Périodiquement, l’Angleterre nous fait le coup, à l’occasion d’un couronnement, d’un mariage ou d’une naissance. C’est un peu comme si la famille royale anglaise avait plus d’importance que les autres monarques européens réunis, comme si elle incarnait à elle seule l’idée de la monarchie dans un siècle où pourtant plus rien ne la justifie. Et cela, bien sûr, se traduit par une médiatisation délirante de ses moindres faits et gestes. Le mariage, samedi 19 mai à Windsor, du prince Harry et de l’actrice Meghan Markle en a encore apporté la preuve, puisqu’on estime qu’il a été suivi par deux milliards de personnes dans le monde. Autrement dit, l’union d’un jeune anglais qui doit tout à sa naissance (sans d’ailleurs être appelé à régner un jour sur son pays) et d’une actrice de télévision américaine est parvenue à retenir, devant leurs téléviseurs, près du tiers de l’humanité ce jour-là !
Comment ce qui est en soi un non-évènement a-t-il pu se transformer en un spectacle planétaire ? Passe encore que les Britanniques puissent trouver dans cet assaut de faste et de bons sentiments un dérivatif à l’incertitude économique qu’ils connaissent depuis le Brexit. Passe encore qu’ils puissent en tirer de la fierté, même si ce n’est qu’une des formes les plus outrancières de leur aliénation. Mais les représentants des autres nations ? Mais les Français, dont la culture politique est la négation historique de ce régime monarchique ? Un régime d’ailleurs ramené à une tradition locale dont le principal intérêt est désormais d’ordre touristique et économique (un milliard et demi d’euros ont été ainsi engrangés par l’état anglais).
Samedi dernier, à l’heure du journal télévisé de 13 heures, France 2 avait fait le choix, comme sa concurrente privée TF1, de retransmettre exclusivement cette envahissante cérémonie. En décembre dernier on avait eu droit, sur la même chaîne et à la même heure, aux funérailles de Johnny Halliday – mais il est vrai que celui-ci pouvait passer pour une gloire nationale. Et cinq mois plus tard, le même hold-up télévisuel a recommencé avec ce mariage princier d’outre-Manche. C’est à croire qu’il n’y avait rien de plus urgent et de plus important dans le monde, ce jour-là ! Il y a quelque chose qui défie l’entendement, quelque chose qui insulte notre conscience démocratique. Il est à noter que jamais, dans les reportages présentés en annexe, la parole n’a été donnée à des opposants - et il y en avait aussi en Angleterre – à cette ostentatoire union du luxe et du profit.

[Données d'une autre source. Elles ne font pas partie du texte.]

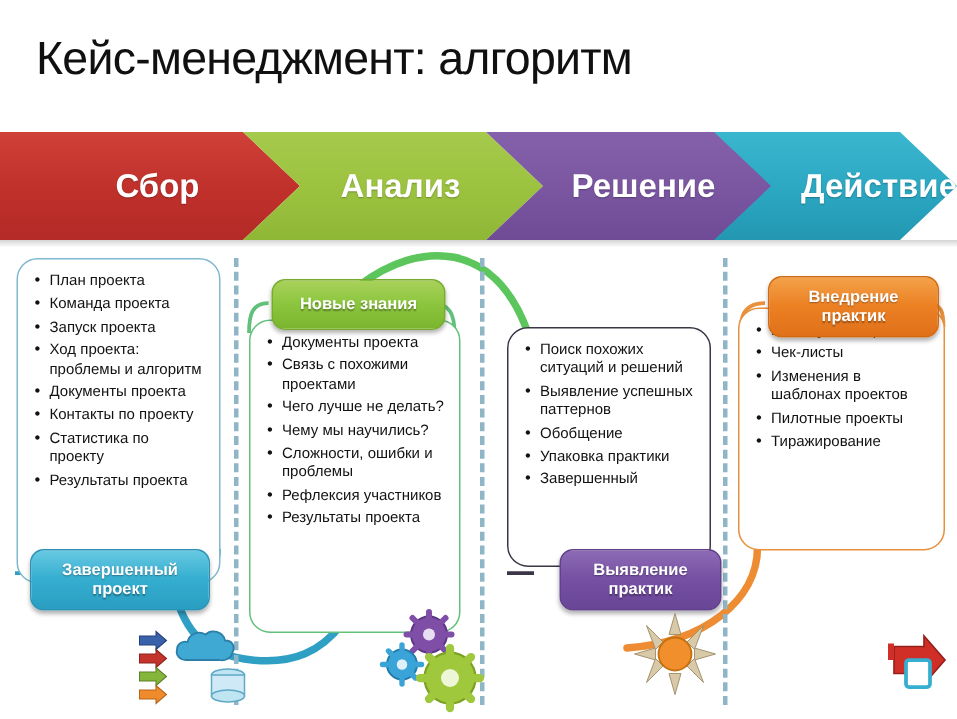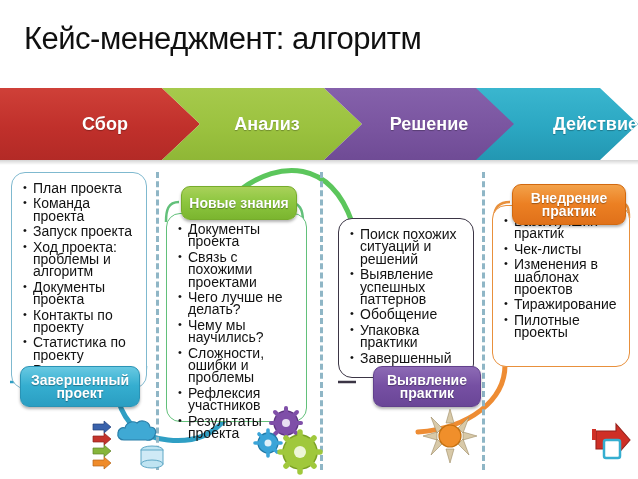--- a/index.html
+++ b/index.html
@@ -22,7 +22,7 @@
   .chev{
     position:absolute;top:0;height:72px;
     display:flex;align-items:center;justify-content:center;
-    color:#ffffff;font-weight:bold;font-size:18px;
+    color:#ffffff;font-weight:bold;font-size:22px;
     text-shadow:0 1px 1px rgba(0,0,0,.28);
   }
   .chev span{position:relative;z-index:3;display:block;padding-left:10px;}

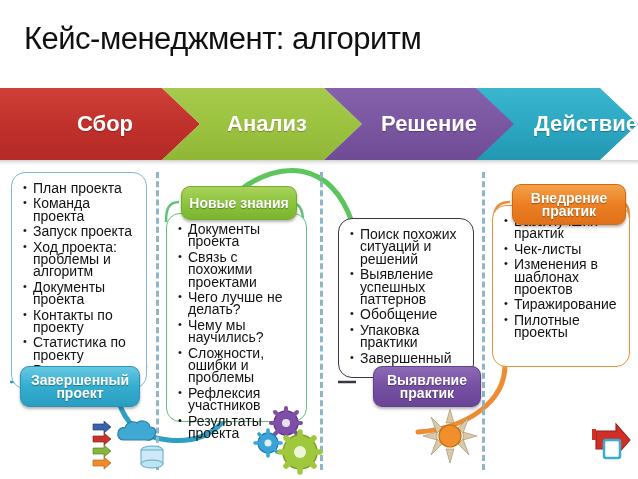--- a/index.html
+++ b/index.html
@@ -46,7 +46,7 @@
   .box .bullets{padding:9px 8px 6px 11px;}
   .bl{
     position:relative;padding-left:10px;margin:0 0 3px 0;
-    font-size:14px;line-height:12.4px;color:#121212;
+    font-size:10px;line-height:12.4px;color:#121212;
   }
   .bl:before{content:"\2022";position:absolute;left:0;top:-1px;font-size:11px;color:#121212;}
 

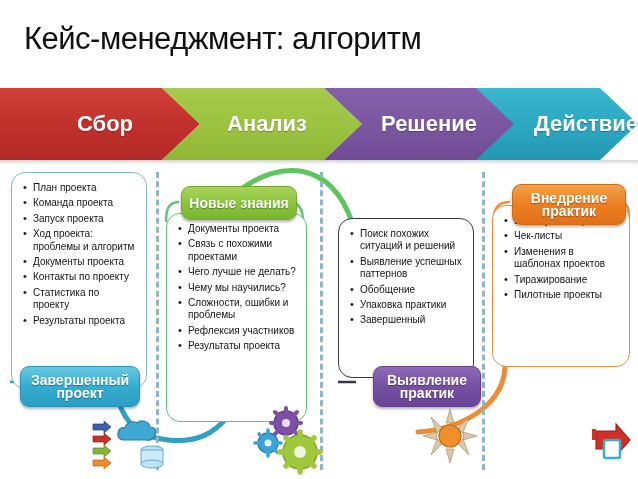--- a/index.html
+++ b/index.html
@@ -58,7 +58,7 @@
   
   .badge{
     position:absolute;border-radius:9px;color:#ffffff;font-weight:bold;
-    font-size:14px;line-height:13px;text-align:center;
+    font-size:11px;line-height:13px;text-align:center;
     display:flex;align-items:center;justify-content:center;
     text-shadow:0 1px 1px rgba(0,0,0,.35);
     box-shadow:0 2px 3px rgba(0,0,0,.3);z-index:6;padding:0 4px;

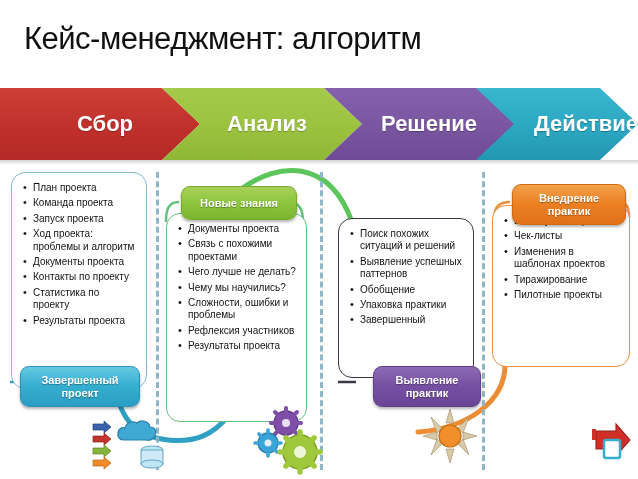--- a/index.html
+++ b/index.html
@@ -164,8 +164,8 @@
       <div class="bl">База лучших практик</div>
       <div class="bl">Чек-листы</div>
       <div class="bl">Изменения в шаблонах проектов</div>
+      <div class="bl">Пилотные проекты</div>
       <div class="bl">Тиражирование</div>
-      <div class="bl">Пилотные проекты</div>
     </div>
   </div>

Une telle programmation relève ni plus ni moins de l’arbitraire et du mépris pour le téléspectateur français. C’est la mission du service public et sa vocation pluraliste qui ont été bafouées par l’une de ses principales chaînes. Nous sommes donc en droit de lui demander des comptes. Et pourtant aucune voix ne s’est élevée pour dénoncer ce scandale d’autant plus criant que France 2 est financée par nos impôts. Comme si la joyeuse imbécilité des Anglais avait été, via la télé, inoculée aux Français. Comme si nos concitoyens voulaient, eux aussi, croire aux contes de fées.